Top positive review
Summarized Recent Overview of Storage & Distributed Systems
Reviewed in the United States on November 30, 2019
Mastery in systems abstraction comes through a philosophical pivot. While an enthusiastic beginner considers successful "use cases", an experienced traveler - through her implicit awareness of futility against entropy - often only considers failure and just tries her best. As more systems, and more of every system, are being dictated by the twin forces of economics and architectural modernism, a much higher percentage of design and development efforts in software should be dedicated to understanding fundamentals (CPU registers, branch prediction etc.) and essential complexities (multi-node consensus, replication failures etc.). This book is a good start.

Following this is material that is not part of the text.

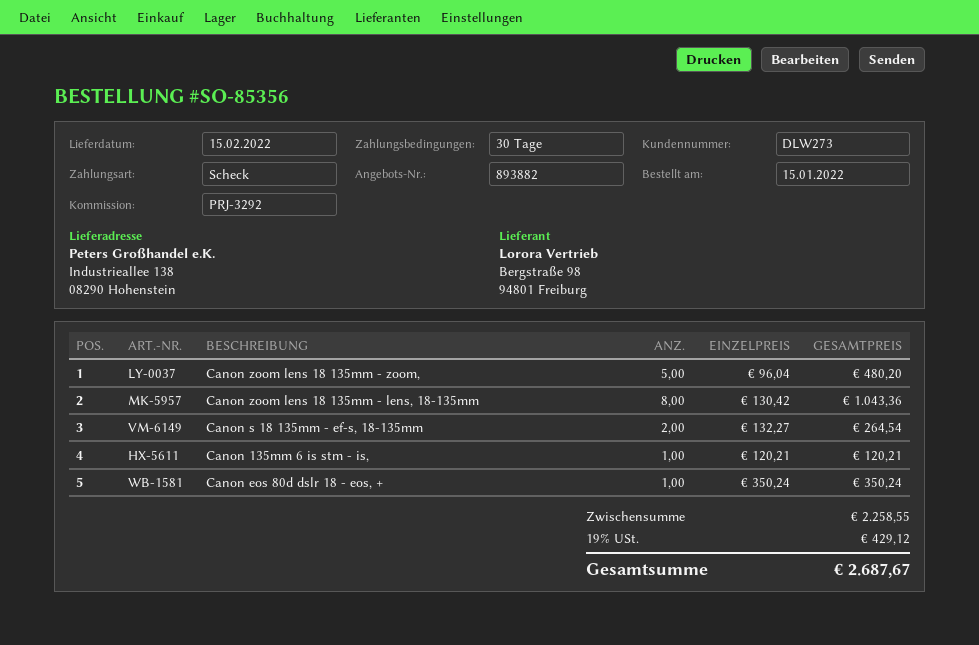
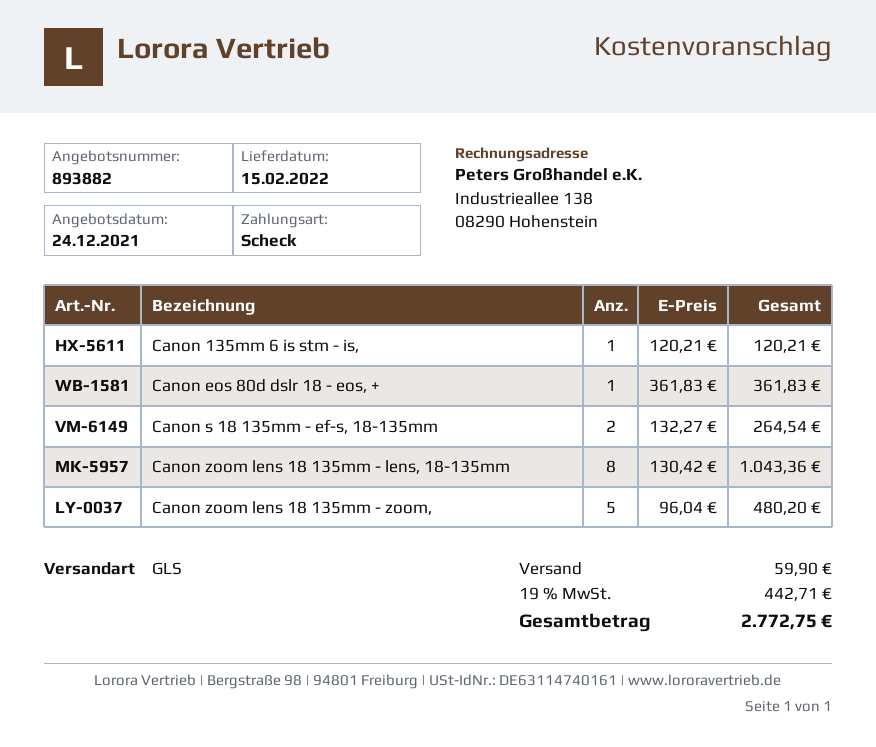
Canon eos 80d dslr 18 - eos, +: 1 x 350.24 = 350.24 -> 1 x 361.83 = 361.83
shipping: none -> 59.90
tax: 19% = 429.12 -> 19% = 442.71
total: 2687.67 -> 2772.75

Database Internals is divided into two parts - the first deals with database storage. Especially good sections puts a flash-light on how many recent architectures are indeed built to tackle complexity bottom-up. i.e., LSM (log-structured merge) trees nicely complement the "write amplification" of Solid-State Disks. The discussion on the canonical B-tree and its multiple siblings (especially Bw-tree) is very well done. The functional difference between locks and latches would be enlightening even for experienced database practitioners - locks are used to manage transactions, latches to guard the *physical* storage representation.

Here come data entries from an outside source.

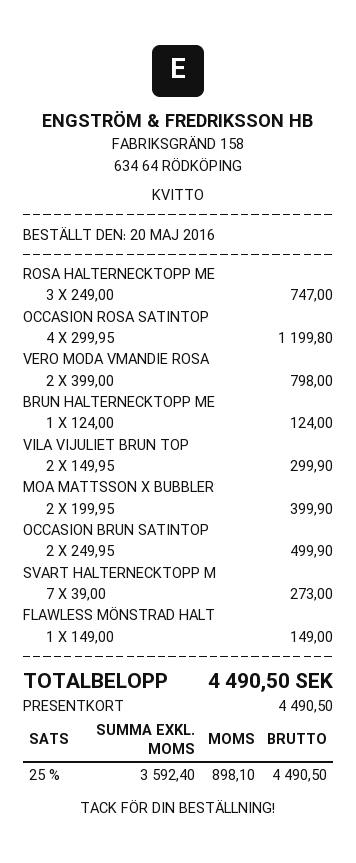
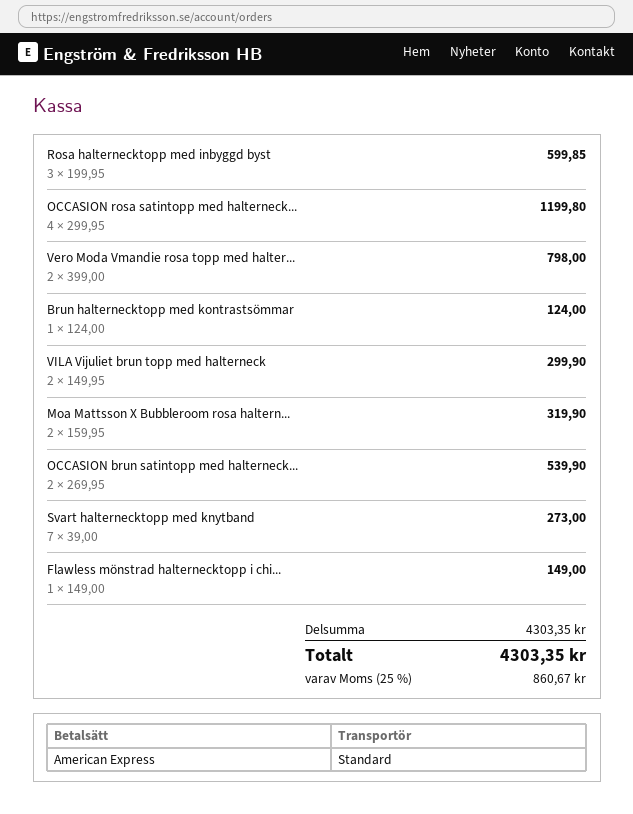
payment method: gift card -> American Express
ROSA HALTERNECKTOPP ME: 3 x 249.00 = 747.00 -> 3 x 199.95 = 599.85
MOA MATTSSON X BUBBLER: 2 x 199.95 = 399.90 -> 2 x 159.95 = 319.90
OCCASION BRUN SATINTOP: 2 x 249.95 = 499.90 -> 2 x 269.95 = 539.90
tax: 25% = 898.10 -> 25% = 860.67
total: 4490.50 -> 4303.35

The second half of the book focusing on distributed systems is more uneven in quality. It is, however, a great start of economized discussion of about 50 "Best Papers" on Leader Election, Failure/Crash detection, Replication and how distributed systems friendly "consensus protocols", rather than atomic ones like 2-phase commit work better. In many ways, distributed systems have veered from monarchy (single, immutable leader deciding everything, including the next leader) to a true republic (leader is still almost omnipotent, but is regularly replaced by the constituents). The comparative analysis of Paxos, ZAB and Raft - with clear sequence diagrams - is very well done.

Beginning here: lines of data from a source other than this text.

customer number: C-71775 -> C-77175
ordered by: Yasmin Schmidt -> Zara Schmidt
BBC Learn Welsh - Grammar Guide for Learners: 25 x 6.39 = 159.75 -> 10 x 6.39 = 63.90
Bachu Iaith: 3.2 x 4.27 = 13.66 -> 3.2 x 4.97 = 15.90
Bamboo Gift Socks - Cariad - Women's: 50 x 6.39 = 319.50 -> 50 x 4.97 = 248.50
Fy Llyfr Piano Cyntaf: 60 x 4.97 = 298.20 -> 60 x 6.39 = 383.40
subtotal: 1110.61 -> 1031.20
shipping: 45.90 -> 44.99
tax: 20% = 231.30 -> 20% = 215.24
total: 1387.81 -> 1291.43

The quality of writing is good, though could have been helped with more ruthless editing. The area covered is simply too broad, other than the intersect of SSDs and Modern DB architecture which is very deep and very good. Still the book easily deserves at least 4-stars for the enthusiasm and for its good attempt to convey distributed systems pedagogy to general practitioners. Pair it with Martin Kleppmann's "Designing Data Intensive Applications" and Ken Birman's "Guide to Reliable Distributed Systems".